**WORK ITEM**: Please, without the pictures, restate every entry exactly.

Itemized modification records
- Opening Delimiter -

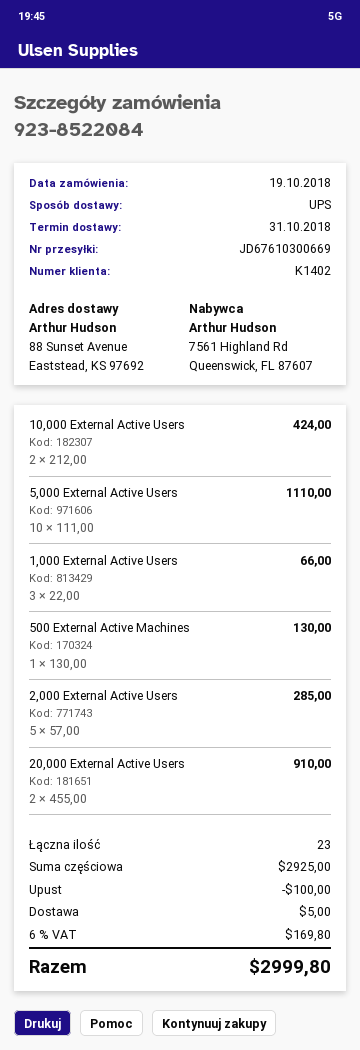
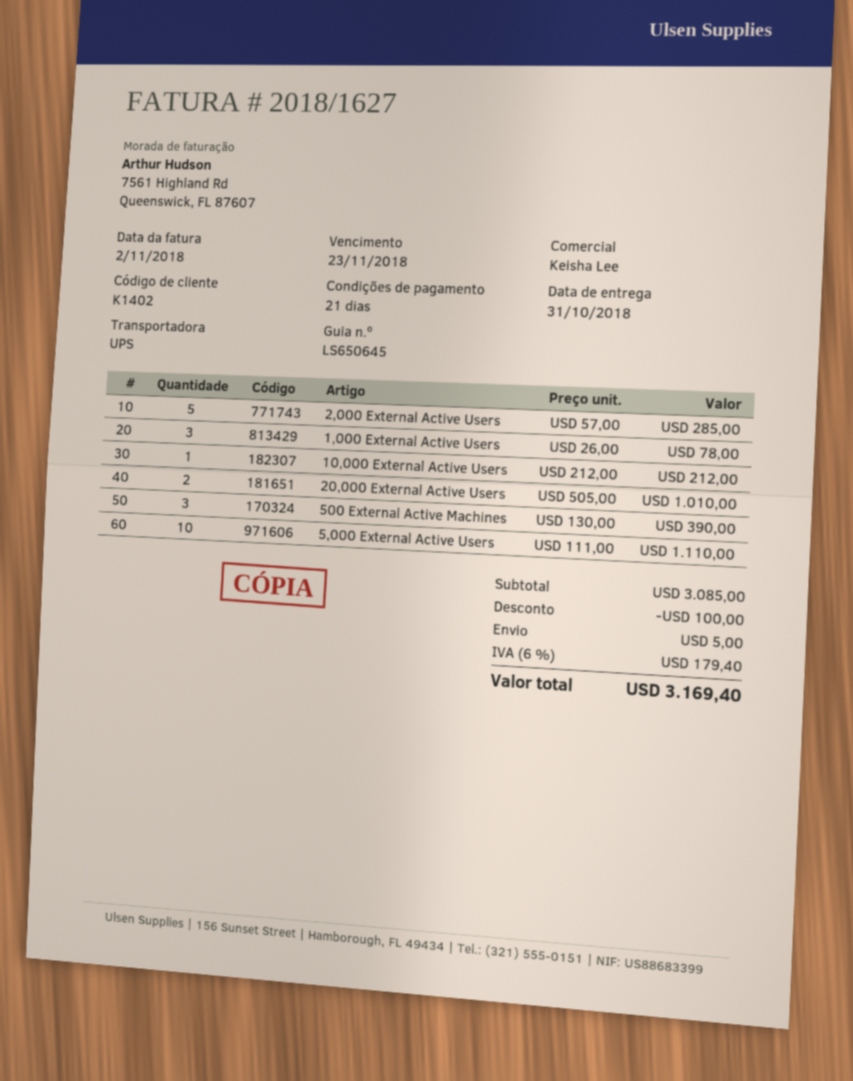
10,000 External Active Users: 2 x 212.00 = 424.00 -> 1 x 212.00 = 212.00
1,000 External Active Users: 3 x 22.00 = 66.00 -> 3 x 26.00 = 78.00
500 External Active Machines: 1 x 130.00 = 130.00 -> 3 x 130.00 = 390.00
20,000 External Active Users: 2 x 455.00 = 910.00 -> 2 x 505.00 = 1010.00
subtotal: 2925.00 -> 3085.00
tax: 6% = 169.80 -> 6% = 179.40
total: 2999.80 -> 3169.40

- Closing Delimiter -

**SOLUTION**:
10,000 External Active Users: 2 x 212.00 = 424.00 -> 1 x 212.00 = 212.00
1,000 External Active Users: 3 x 22.00 = 66.00 -> 3 x 26.00 = 78.00
500 External Active Machines: 1 x 130.00 = 130.00 -> 3 x 130.00 = 390.00
20,000 External Active Users: 2 x 455.00 = 910.00 -> 2 x 505.00 = 1010.00
subtotal: 2925.00 -> 3085.00
tax: 6% = 169.80 -> 6% = 179.40
total: 2999.80 -> 3169.40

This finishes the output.